La imagen que iba surgiendo en la pantalla pareció sumir a Calatrava en un estado de gran perplejidad. Y su rostro reflejaba una honda preocupación cuando se detuvo en el recorrido de una de las espirales, abandonando las manijas del carrito para agacharse sobre el monitor.
Raquel se acercó hasta él y le preguntó:
—¿Qué sucede?
—Es ese agujero. Fíjese en la pantalla.
La joven acercó su rostro para ver mejor las imágenes. Eran bastante nítidas. El fondo de la U que dibujaban habían ido hundiéndose más y más a cada vuelta que daba el geofísico en torno al orificio central.
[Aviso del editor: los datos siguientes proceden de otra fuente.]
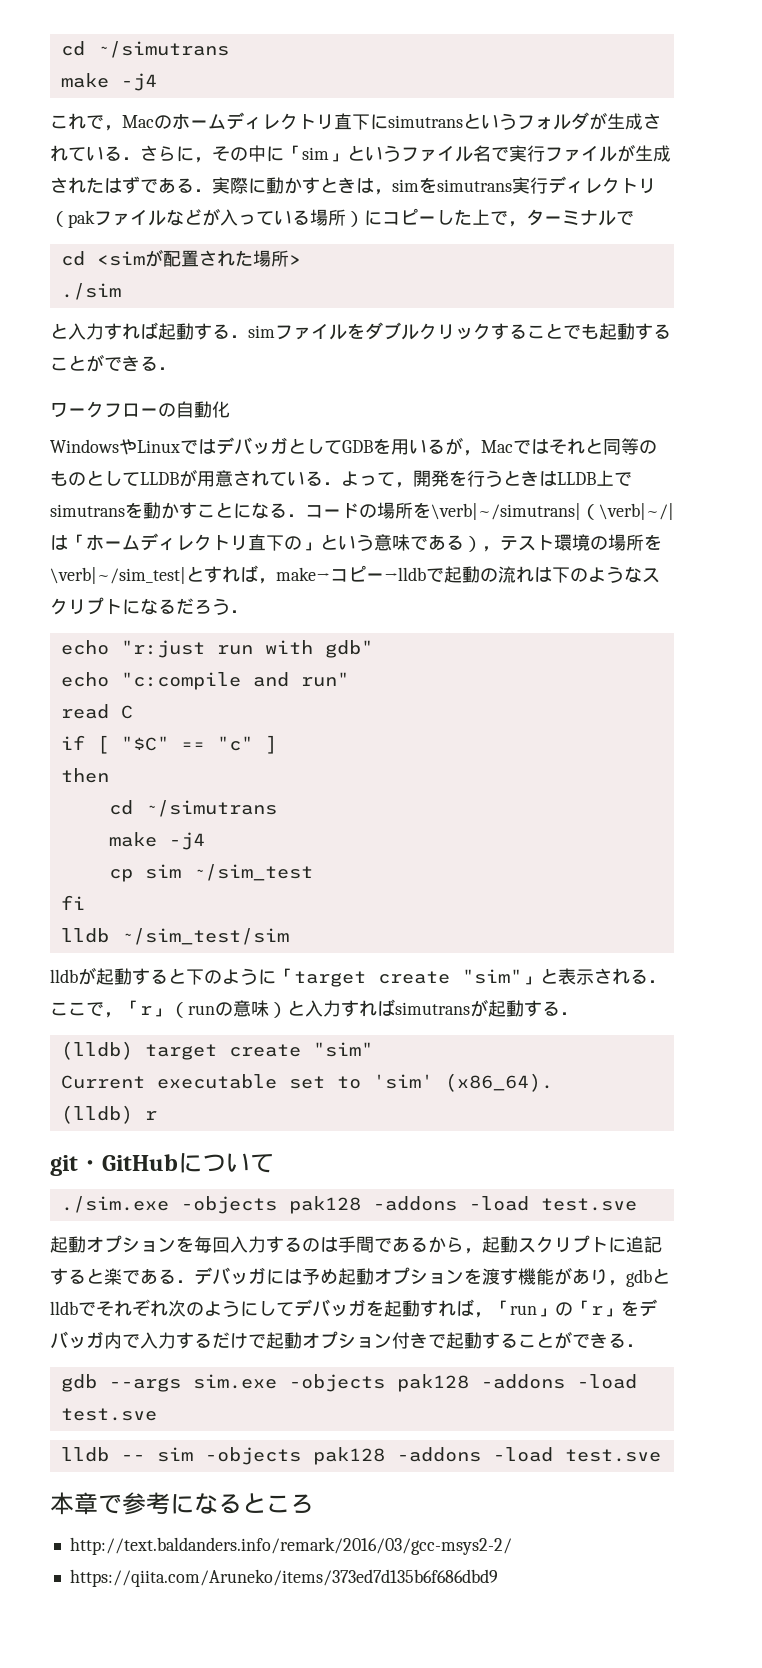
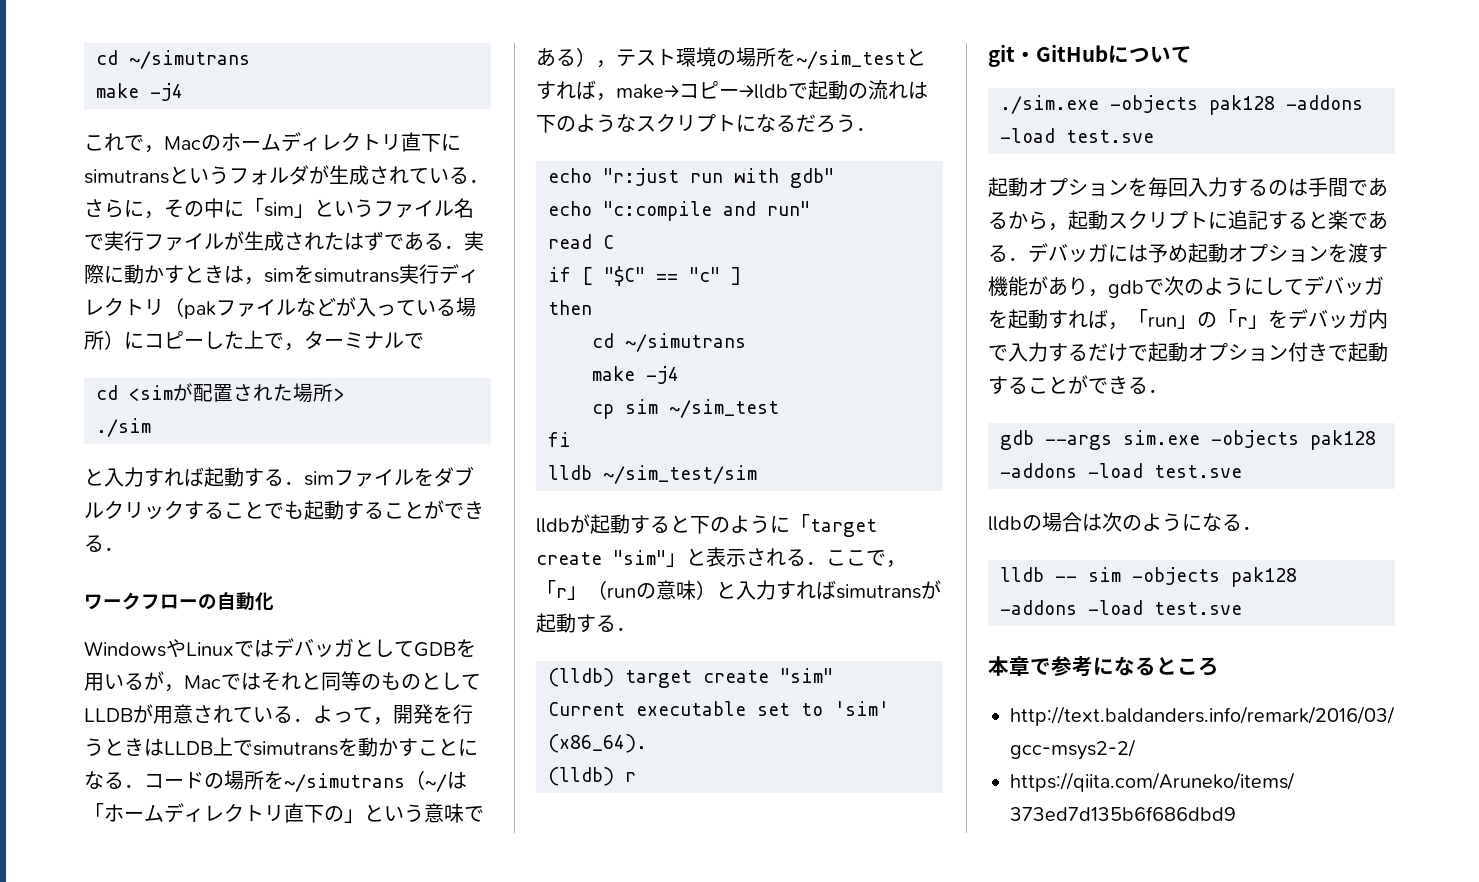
[431,503,674,520] \verb|~/simutrans|（\verb|~/| -> [284,770,447,792] ~/simutrans（~/
[50,567,186,584] \verb|~/sim_test| -> [796,50,906,69] ~/sim_test
[652,1268,670,1284] [50,1299,168,1317] とlldbでそれぞれ -> [1144,279,1164,295] で
(157, 1414) none -> [988,512,1262,532] // lldbの場合は次のようになる．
Calatrava reanudó su recorrido hasta bordear la perforación, seguido por Raquel. El geofísico había tenido la precaución de avanzar despacio al llegar al agujero. Aun así, la estructura tubular del aparato comenzó a agitarse, las imágenes empezaron a oscilar, y el monitor zumbó de un modo amenazador.
Intentó sujetar el carrito, apretando con fuerza sus manijas. Pero el monitor pareció enloquecer, sus imágenes se agitaron de un modo incontrolado, y aumentó la potencia del zumbido. No sólo eso: de bajo de aquel agujero, en lo más hondo, algo parecía revolverse como una fiera herida en su guarida.
Bielefeld, que había seguido la exploración conteniendo el resuello, lanzó un grito que puso en guardia a todos. Calatrava abandonó el artefacto y trató de alejar de él a Raquel:
—¡Apártese, señorita Toledano!
Pero Raquel estaba como hipnotizada. Sumida en un trance que parecía bloquearla, se desasió de él, manteniéndose con la vista fija en las imágenes, que se estabilizaban de nuevo, hasta descubrir un perfil inquietante.
El ruido del monitor se hizo insostenible, una estridencia aguda que recorrió toda la gama del espectro sonoro hasta quedar fijada en un silbido que reverberó en toda la plaza. Simultáneamente, la luminosidad de la pantalla se convirtió en un foco de irradiación tan intensa que la vista apenas podía soportarla.
Ni siquiera entonces pareció reaccionar Raquel. Ni ante los gritos que le lanzaban Bielefeld y David.
El criptógrafo corrió hacia ella antes de que fuera demasiado tarde. Un chisporroteo salió de la plataforma de barrido del radar, pegada al suelo, junto con un humo denso y negro, de olor acre. David saltó, se abalanzó sobre Raquel y la derribó de un empujón, protegiéndola con su cuerpo.
Aquel movimiento fue providencial, porque libró a la joven de la explosión del monitor, que de lo contrario la habría alcanzado en pleno rostro. Los cristales del tubo de rayos catódicos saltaron hechos añicos en torno suyo, y el carrito con el radar se desequilibró, cayendo por el agujero con un estrepitoso ruido metálico, tras de lo cual el recinto pareció sosegarse.
Bielefeld y Calatrava les ayudaron a levantarse. El comisario se había acercado y acariciaba el rostro manchado de arena de la joven, tratando de reanimarla:
—¡Raquel! ¿Qué es lo que te ha pasado? —Luego se dirigió al criptógrafo para preguntarle—: ¿Está usted bien?
—Perfectamente. Vamos a llevarla hasta esa silla —aconsejó David.